Tips to speed up Python¶

Contents¶

Hang on, don’t optimise too early¶

Trade-offs e.g. complexity, speed, memory, disk, readability, time, effort, etc.
- Check that code is correct (tested, documented).
- Is optimisation needed?
- If yes, optimise code and data.
- If more needed, parallelise.

Plot idea from Dask-ML.

How fast is it?¶

Profiling (i.e. find the bottlenecks)
- Speed
  - IPython magic (Jupyter Lab)
    - Line: %timeit
    - Cell: %%timeit
    - If pip install line_profiler:
      - First load module: %load_ext line_profiler
      - Scripts: %prun
      - Line-by-line: %lprun
        
        @profile decorator around the function
- Memory
  - If pip install memory_profiler:
  - First load module:
    - %load_ext memory_profiler
    - Line: %memit
    - Cell: %%memit
    - Line-by-line: %mprun
Profile parallel code

How fast could it go?¶

Time-space complexity
- Big O notation where O is the order of operations, O(…).
- Ignores constants and takes the largest order, so O(2n² + 3n) would be O(n²).
- Important for large number of elements, N.
- Typical case.
- Constant time means per machine operation.

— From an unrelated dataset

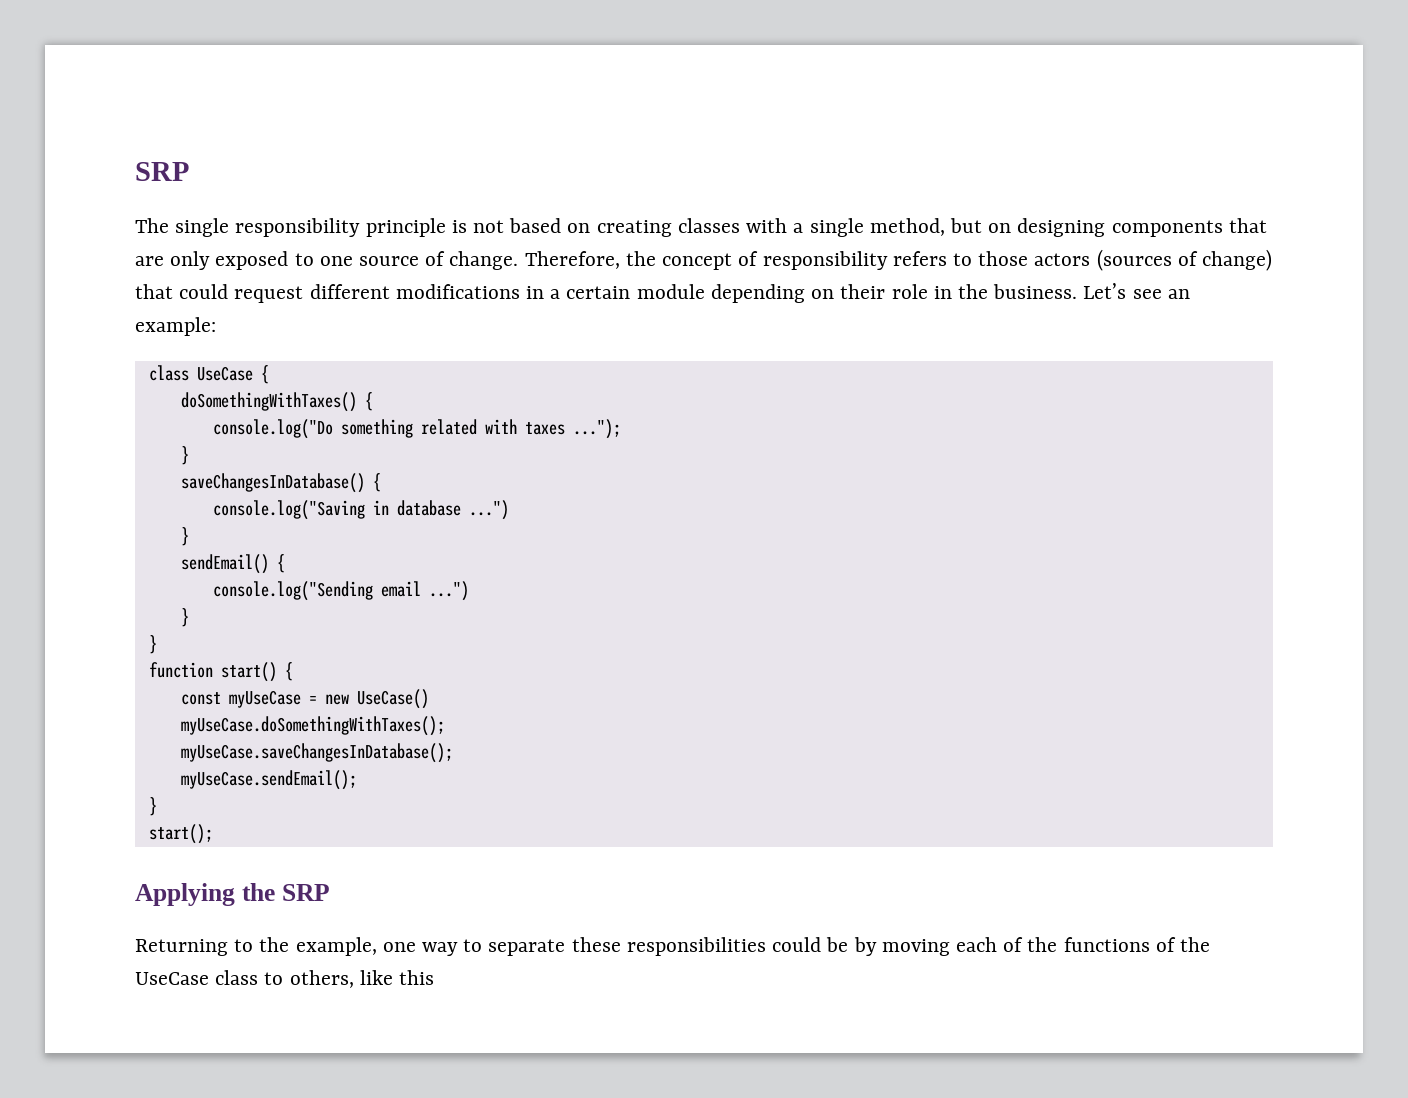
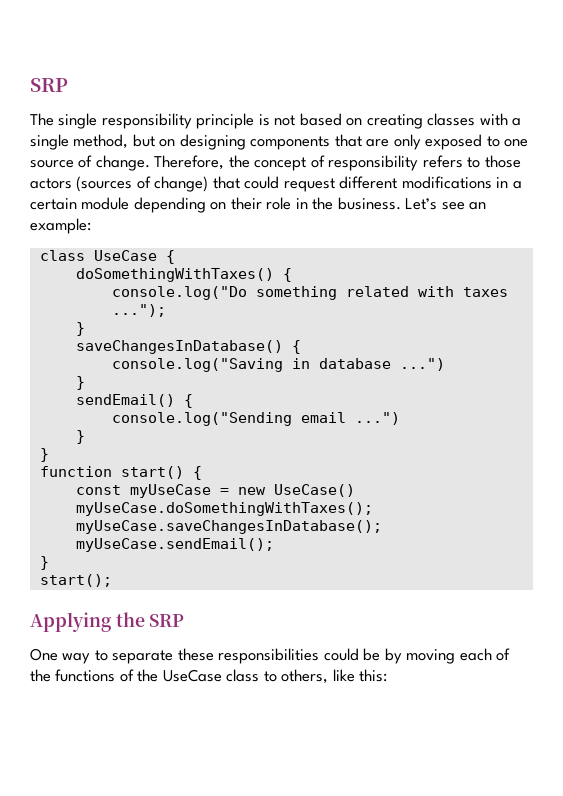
- Returning to the example, one way to separate these responsibilities could be by moving each of the functions of the UseCase class to others, like this
+ One way to separate these responsibilities could be by moving each of the functions of the UseCase class to others, like this:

Plot idea from Big O Cheat Sheet

Potential improvements¶

Append to lists, rather than concatenating¶

Lists are allocated twice the memory required, so appending fills this up in O(1) (long-term average), while concatenating creates a new list each time in O(n).

%%timeit
my_list = []
for num in range(1_000):
    my_list += [num] # time O(n)

46.5 µs ± 76.3 ns per loop (mean ± std. dev. of 7 runs, 10000 loops each)

%%timeit
my_list = []
for num in range(1_000):
    my_list.append(num) # time O(1)

35.6 µs ± 130 ns per loop (mean ± std. dev. of 7 runs, 10000 loops each)

Move loop-invariants outside loops¶

%%timeit
for num in range(1_000_000):
    constant = 500_000
    bigger_num = max(num, constant)

124 ms ± 462 µs per loop (mean ± std. dev. of 7 runs, 10 loops each)

%%timeit
constant = 500_000
for num in range(1_000_000):
    bigger_num = max(num, constant)

115 ms ± 196 µs per loop (mean ± std. dev. of 7 runs, 10 loops each)

Use built-in functions ¶

Optimised in C (statically typed and compiled).

nums = [num for num in range(1_000_000)]

%%timeit
count = 0
for num in nums: # time O(n)
    count += 1

23.8 ms ± 920 µs per loop (mean ± std. dev. of 7 runs, 10 loops each)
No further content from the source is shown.